Homework #1 – Feature Detectors, Descriptors, and Matching

For my feature descriptor, I chose to implement an oriented, normalized descriptor. It attempted to provide rotational invariance by orienting each description to a certain angle, as well as robustness to different lighting conditions by normalizing the mean and variance of each descriptor.

Each descriptor was defined as a 5x5 window of pixels about the “point of interest” found through the corner detection algorithm discussed in class. This window of pixels was rotated to orient the data according to the direction yielded by the gradient of the image. This rotation was chosen because we are already calculating the gradient in the Harris corner detection algorithm, therefore this angle calculation comes at very little extra cost, and in experiments has proven to be reasonably accurate. Implementation note: to perform a rotation that will not have areas of missing pixels, I rotated larger (9x9) patches, and then cut out the center 5x5 pixel area such that the data in my feature set was always natural data, and not synthetic blackness. I used a linear interpolator for my rotations as it appears that the bicubic interpolator for transformations in the code given us is not functional and simply returns synthetic blackness.

Normalization was effected by simply demeaning and dividing out the variance of the feature descriptor. This compresses the dynamic range expansion of different lighting conditions, hopefully increasing the ability of this algorithm to work across these conditions.

Performance

ROC curve for the graf dataset left, ROC curves for the Yosemite dataset right

Dataset Name	Average Area Under Curve
bikes	0.346
graf	0.614
leuven	0.667
wall	0.602

Harris images for graf/img1.ppm (left) and Yosemite1.jpg (right)

Performance of my feature descriptor was, predictably, much worse than SIFT. In particular, the bikes and Yosemite image sets seem to give my algorithm trouble.

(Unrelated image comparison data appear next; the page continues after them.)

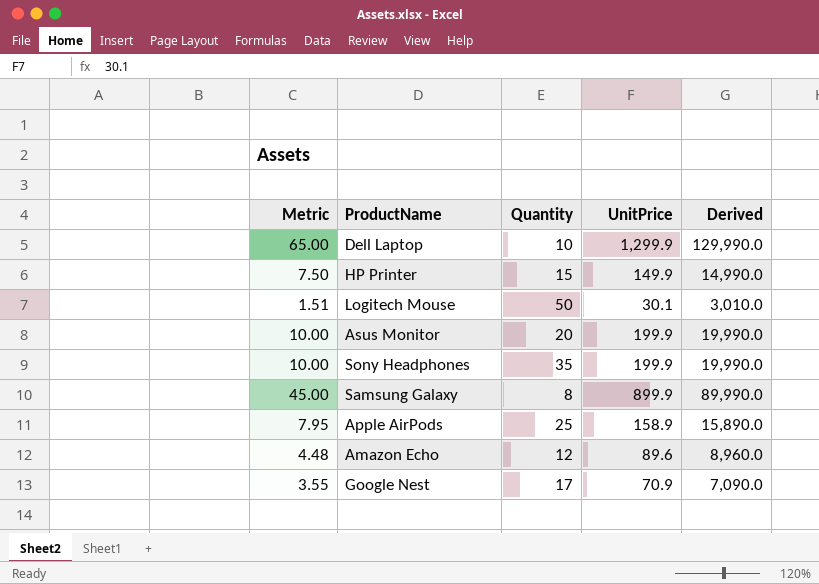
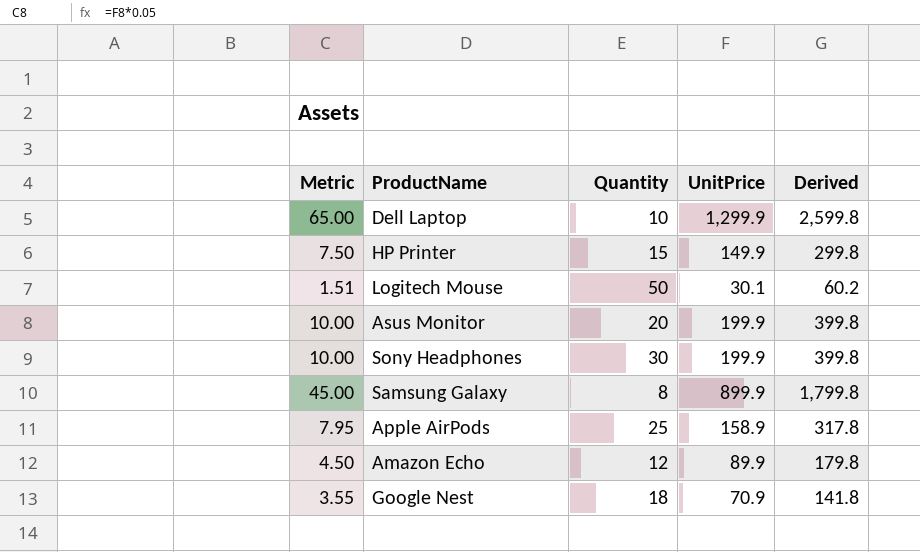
column Derived | formula: [UnitPrice] * 100 -> [UnitPrice] * 2
Sony Headphones | Quantity: 35 -> 30
Amazon Echo | Metric: 4.48 -> 4.50
Amazon Echo | UnitPrice: 89.6 -> 89.9
Google Nest | Quantity: 17 -> 18

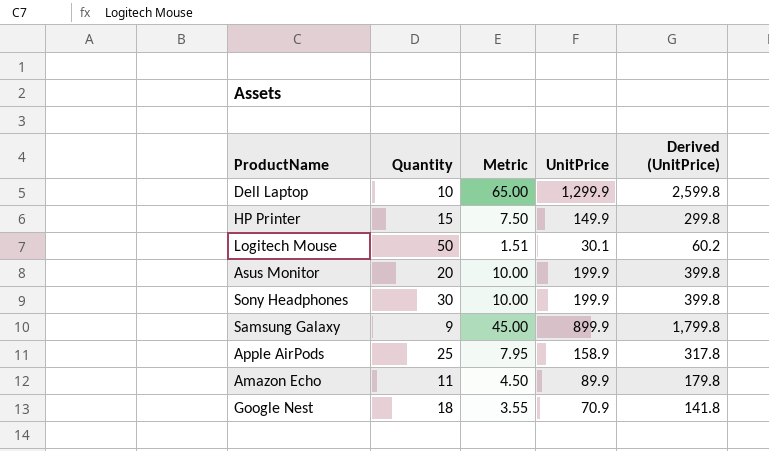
column Metric | position: 1 -> 3
column name: Derived -> Derived (UnitPrice)
Samsung Galaxy | Quantity: 8 -> 9
Amazon Echo | Quantity: 12 -> 11

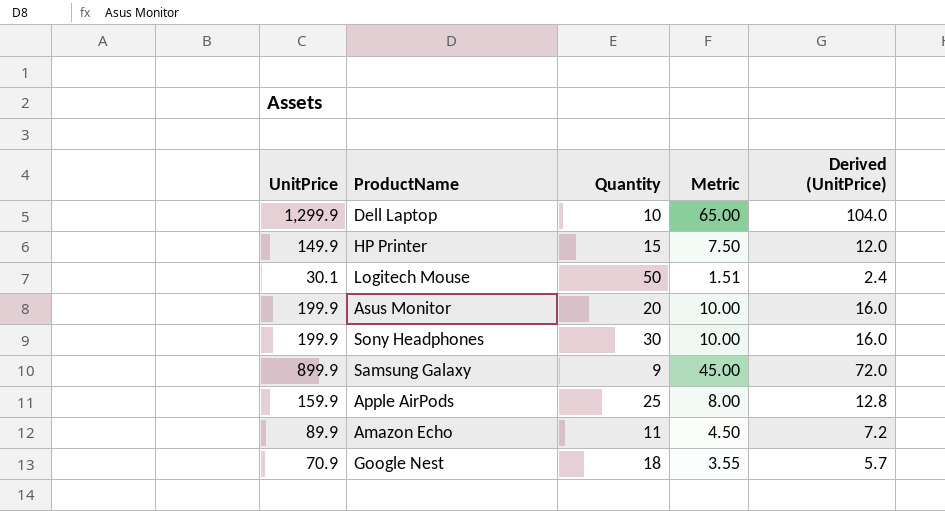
column UnitPrice | position: 4 -> 1
column Derived (UnitPrice) | formula: [UnitPrice] * 2 -> [UnitPrice] * 0.08
Apple AirPods | UnitPrice: 158.9 -> 159.9
Apple AirPods | Metric: 7.95 -> 8.00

I imagine this is due to the smoothness of the image sets, as the blurring applied to the bikes set and the smooth face of the rock and sky in Yosemite cause my relatively small (5x5) feature descriptor sizes to not properly discriminate amongst themselves. To fix this, I would implement a system similar to that described in the MOPS paper, taking a downsampled, larger-scale area as my feature descriptor to more accurately capture the image around that point.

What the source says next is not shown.